Similarly, an investment-savvy mortgage broker is essential in the property investment journey. Cutting out a mortgage broker to help you with property investing could prove to be a costly mistake. They are the experts in getting the right product from a lender which aligns with your resources and goals.

Limiting your options 

Many of those new to investing will only look to invest in suburbs in their backyard. But this means not being open to the 15,000 suburbs across Australia that have plenty of potential. And with the ability to analyse the data factors from the comfort of your own home, there is no real reason to limit your options. Don’t make the mistake of missing out on a great deal just because the property is in another postcode!

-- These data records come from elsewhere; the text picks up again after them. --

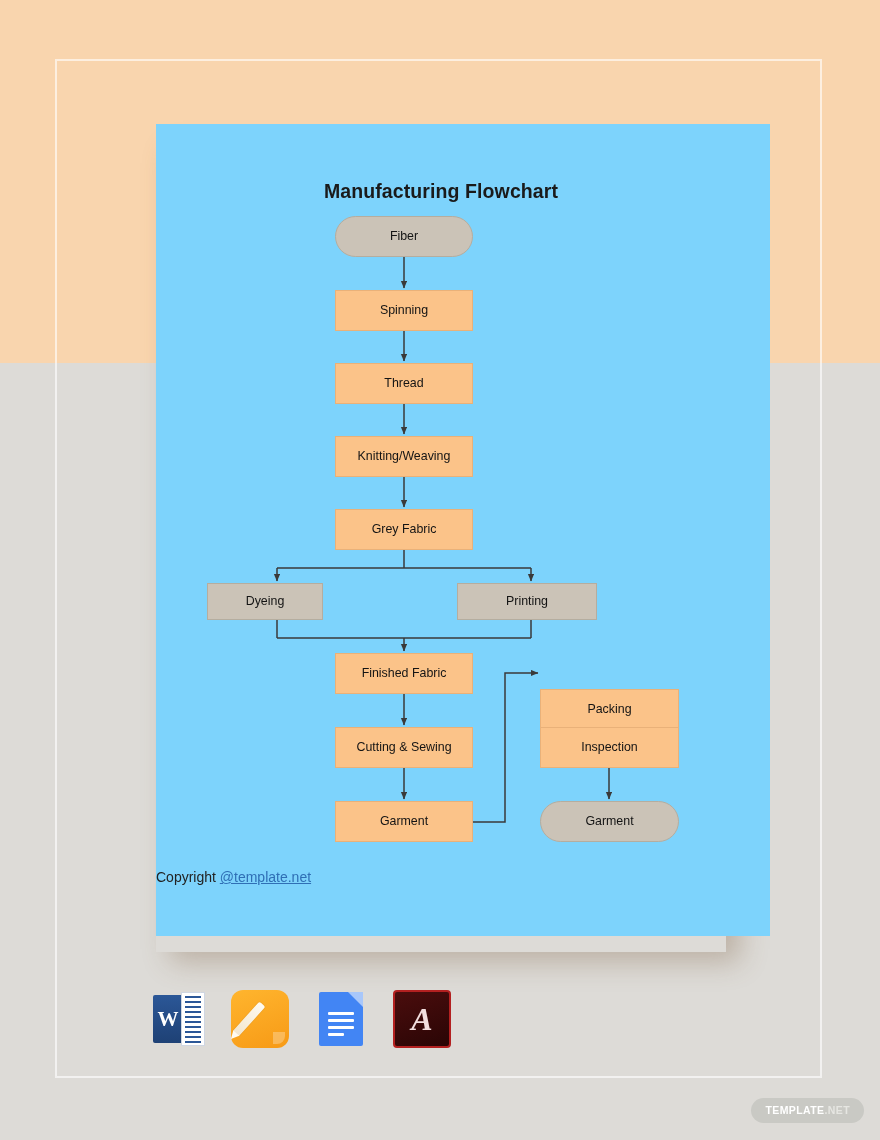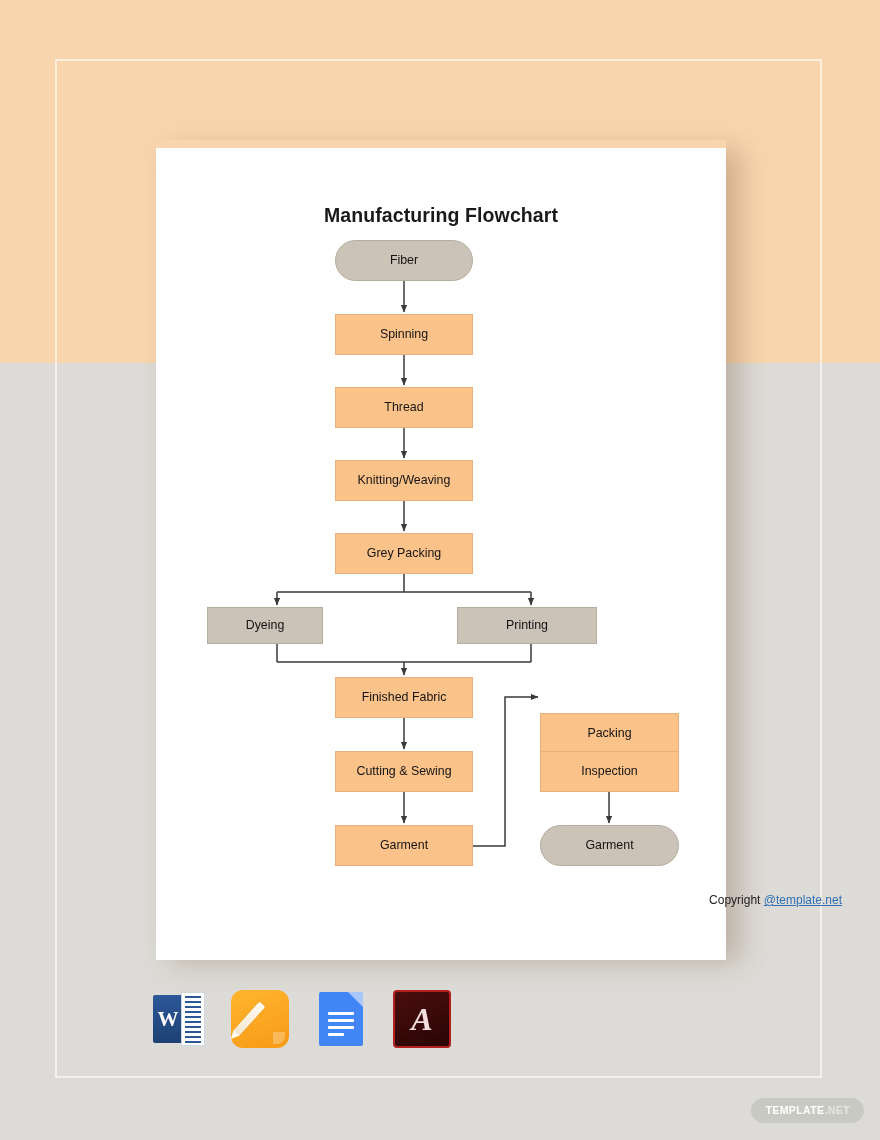--- a/index.html
+++ b/index.html
@@ -41,23 +41,24 @@
 
   
   #doc-shadow {
     position: absolute;
     left: 156px; top: 140px;
     width: 570px; height: 812px;
     box-shadow: 14px 10px 26px rgba(120, 92, 60, 0.33);
   }
   #doc-sheet {
     position: absolute;
-    left: 156px; top: 148px;
+    left: 156px; top: 124px;
     width: 570px; height: 812px;
-    background: #ffffff;
+    background: #7dd3fc;
+    padding-left: 44px;
   }
 
   #doc-title {
     position: absolute;
     left: 0; top: 56px;
     width: 570px;
     text-align: center;
     font-size: 19.5px;
     font-weight: bold;
     color: #1a1a1a;
@@ -98,22 +99,22 @@
   }
   .node.pill {
     border-radius: 22px;
   }
 
   
   #copyright {
     position: absolute;
     left: 0; top: 745px;
     width: 686px;
-    text-align: right;
-    font-size: 12px;
+    text-align: left;
+    font-size: 14px;
     color: #222;
   }
   #copyright .link {
     color: #2f6fb5;
   }
 
   
   #format-icons {
     position: absolute;
     left: 150px; top: 988px;
@@ -304,21 +305,21 @@
     <div class="node orange" style="left:179px;top:166px;width:138px;height:41px;">
       <span>Spinning</span>
     </div>
     <div class="node orange" style="left:179px;top:239px;width:138px;height:41px;">
       <span>Thread</span>
     </div>
     <div class="node orange" style="left:179px;top:312px;width:138px;height:41px;">
       <span>Knitting/Weaving</span>
     </div>
     <div class="node orange" style="left:179px;top:385px;width:138px;height:41px;">
-      <span>Grey Packing</span>
+      <span>Grey Fabric</span>
     </div>
     <div class="node gray" style="left:51px;top:459px;width:116px;height:37px;">
       <span>Dyeing</span>
     </div>
     <div class="node gray" style="left:301px;top:459px;width:140px;height:37px;">
       <span>Printing</span>
     </div>
     <div class="node orange" style="left:179px;top:529px;width:138px;height:41px;">
       <span>Finished Fabric</span>
     </div>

Investing alongside other investors 

Before getting lured into a high-demand suburb or area, it’s a good idea to know whether it’s due to owner-occupier demand or investor demand. Owner-occupier demand means first home buyers and upgraders create the majority of activity, price growth, and sales.

This is referred to as a ‘sticky market,’ as often these buyers will ‘stick’ around, having only purchased their first home or spent plenty on upgrades. Investor demand is demand charged by investors buying up in that area.

Investment speculation and the ability for these investors (especially those with multiple properties) to quickly liquidate their assets creates an unreliable market. This can cause an increase in supply and a reduction in demand, which means prices go down in that suburb.

Knowing what is fueling demand in a particular area is highly recommended so that you can avoid the mistake of buying alongside other investors.